Thanks for the question. I hope I don't put you off by saying I am not a fan of the metronome. I'm sure it has its usefulness somewhere---I know Lynn Morris used to use one to sharpen her picking skills to a fine point---but for banjo students, especially beginning ones, I don't find them useful. I have never suggested that my students use a metronome. And if they tell me they are using one, I just try to pretend like I didn't hear them!

The timing problems beginning banjo students have are usually related to timing in a way that the metronome cannot address (or fix). Their timing problems tend to be related more to not hearing a lick correctly or not being able to execute it properly or just flat out not understanding how the timing is supposed to sound. (Like that “D” lick in John Hardy, the one that has timing like “In The Mood.” Once you understand that timing in your head, once you can “hear” it in your head, you can play it.

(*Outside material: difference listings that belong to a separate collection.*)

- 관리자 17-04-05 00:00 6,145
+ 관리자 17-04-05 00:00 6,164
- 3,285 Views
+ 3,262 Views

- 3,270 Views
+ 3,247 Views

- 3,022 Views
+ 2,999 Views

Until then, it’s just a series of notes. But the metronome cannot help with that.) Or their timing problems are the result of simply being a new student who doesn’t yet have the small-muscle motor skills to play smoothly or fast.

Sometimes, even with the help of the DVDs, a student will simply get the timing wrong. And easy example is the E minor lick in “Foggy Mountain Breakdown.” Some students have been known to play those eighth notes too fast initially. We can usually straighten that out quickly by me playing along with them and/or playing guitar. But if you’re doing it wrong and don’t know it, that will sure throw you off in a jam!

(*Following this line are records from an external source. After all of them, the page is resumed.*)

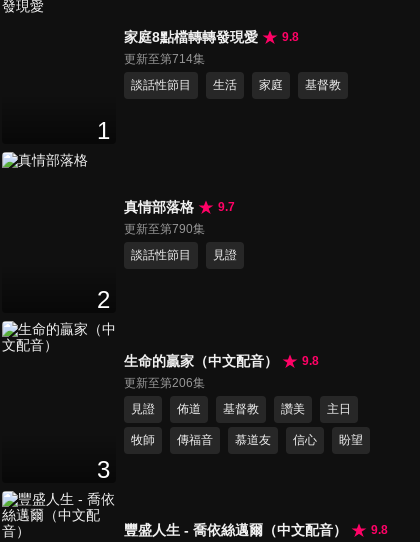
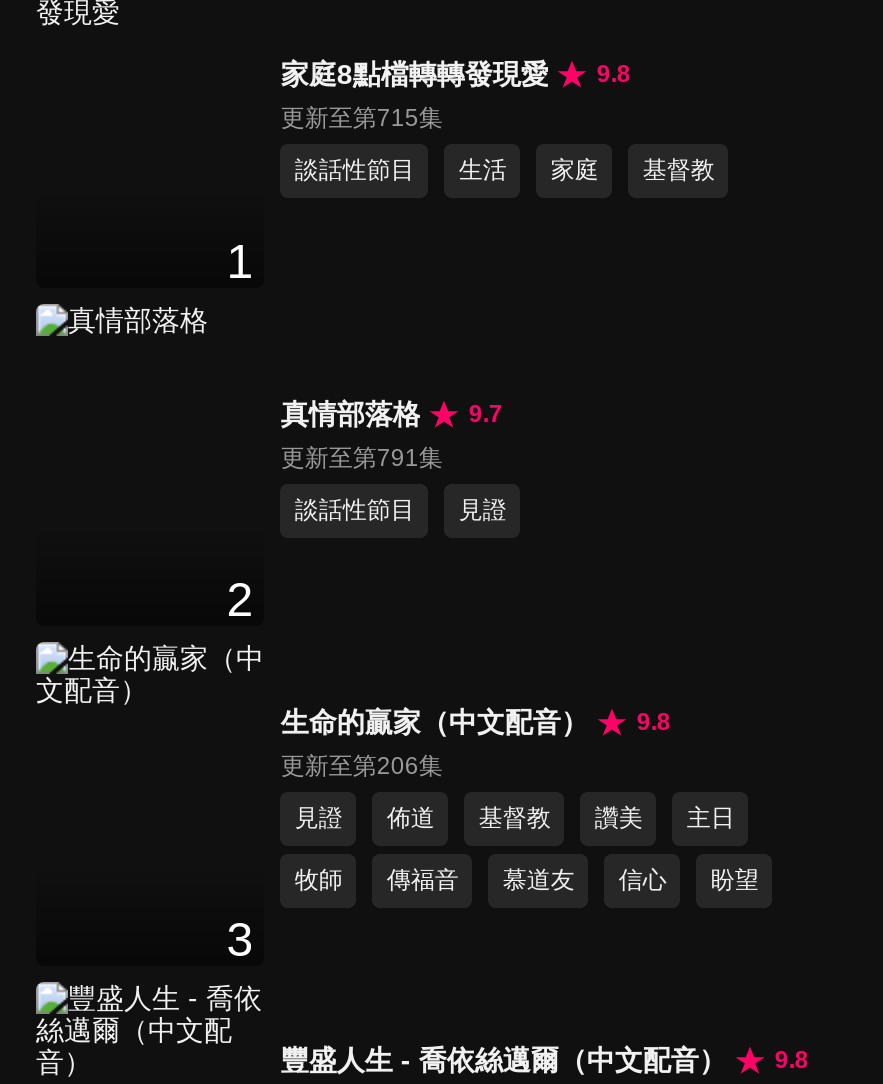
- 更新至第714集
+ 更新至第715集

- 更新至第790集
+ 更新至第791集
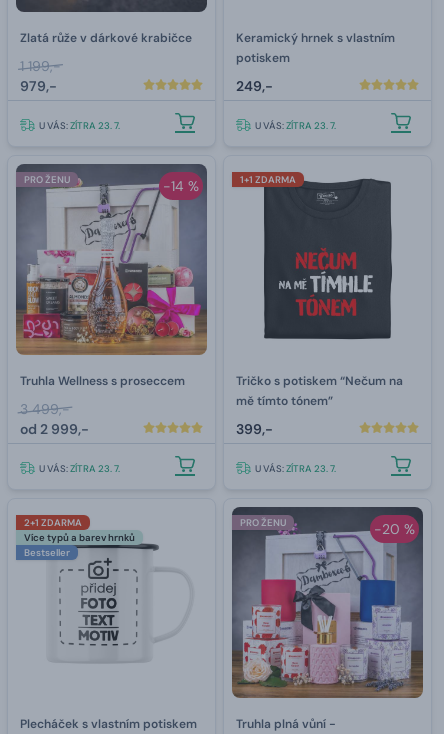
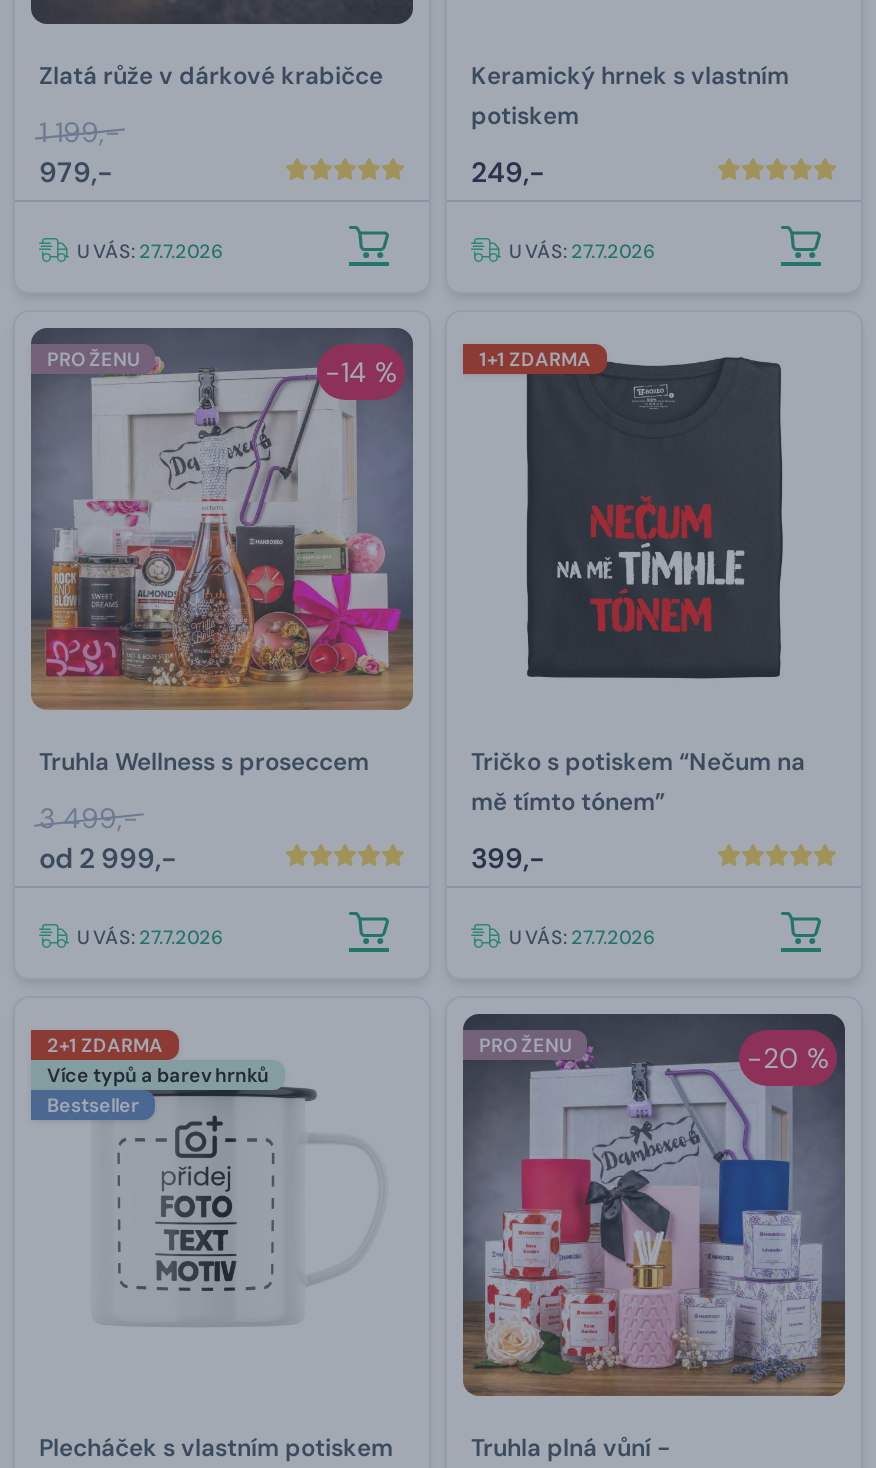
- U VÁS: ZÍTRA 23. 7.
+ U VÁS: 27.7.2026

- U VÁS: ZÍTRA 23. 7.
+ U VÁS: 27.7.2026

- U VÁS: ZÍTRA 23. 7.
+ U VÁS: 27.7.2026

- U VÁS: ZÍTRA 23. 7.
+ U VÁS: 27.7.2026
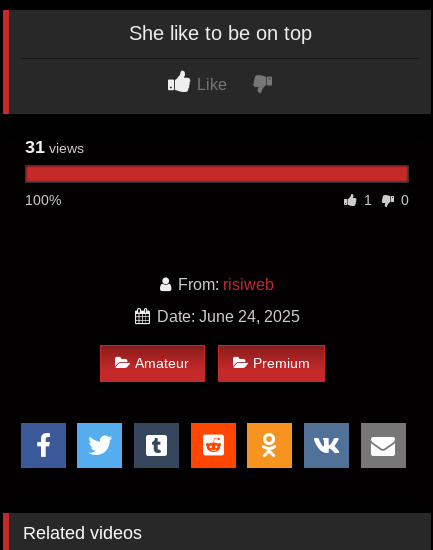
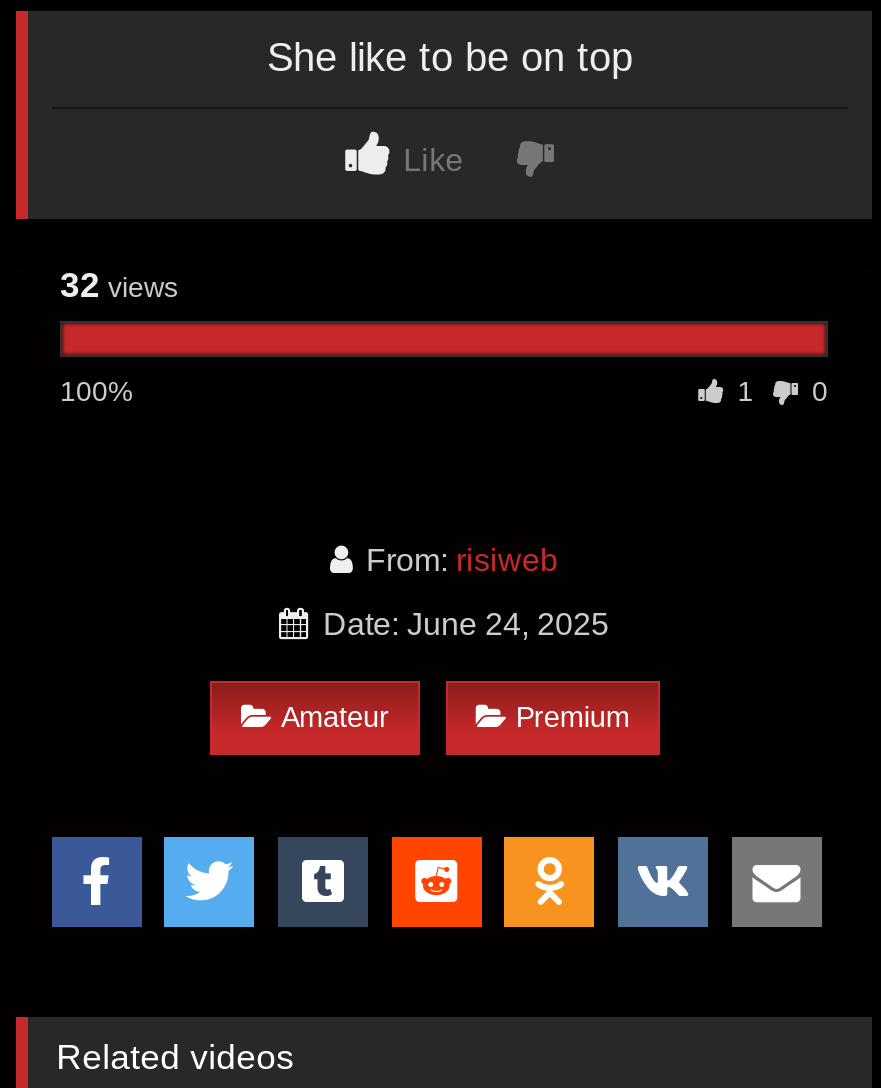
- 31 views
+ 32 views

Without hearing you play, it’s hard to know what the speeding up and slowing down in jams is all about. My guess it’s more likely a result of nervousness, being a new jammer, and/or having rhythm players who are not too solid. And a metronome can't help with that.

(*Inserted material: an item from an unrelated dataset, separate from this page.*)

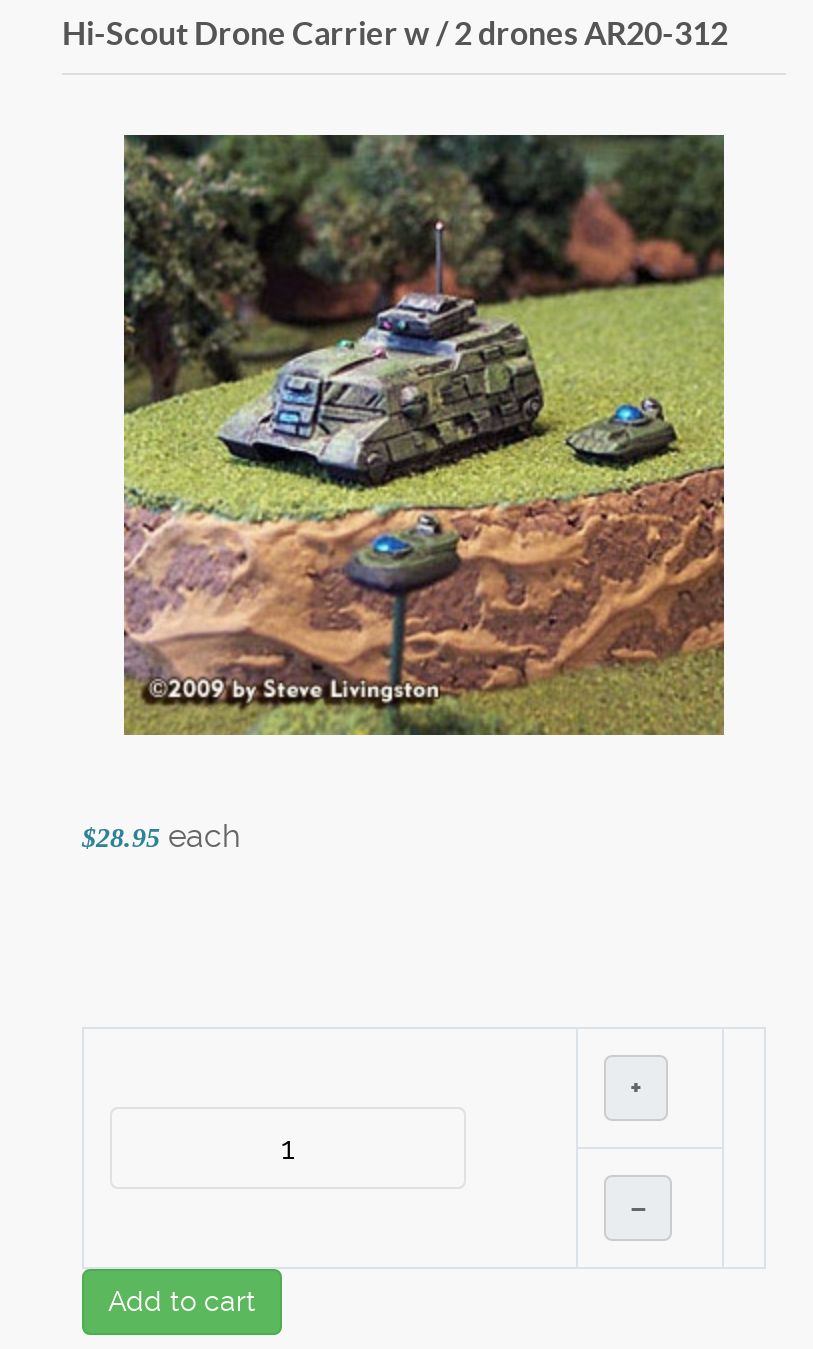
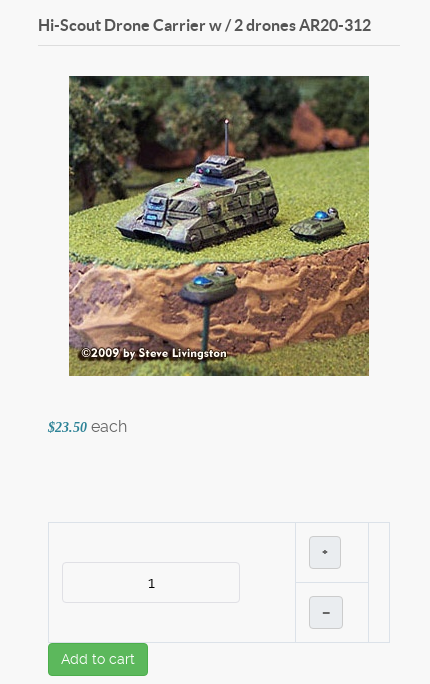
- $28.95 each
+ $23.50 each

My guess is that you probably just need to play each song many, many, times over in a row (without stopping) until you can develop some solidity. And of course there’s nothing like jamming to help you learn to jam. Metronomes cannot help with jamming—that’s a whole different kettle of fish.

Again, I think metronomes are for fine-tuning your timing, something a professional player might want to do. I’ve heard that Ron Block uses a metronome a lot.

And, lest you think this is a case of me telling you one thing and doing another, I confess that I have never used a metronome for more than the few seconds I needed to find out that I didn’t like them. They simply would not stay in time with me!

Hope this helps!

Murphy (Do you think you could get a refund on that metronome??? )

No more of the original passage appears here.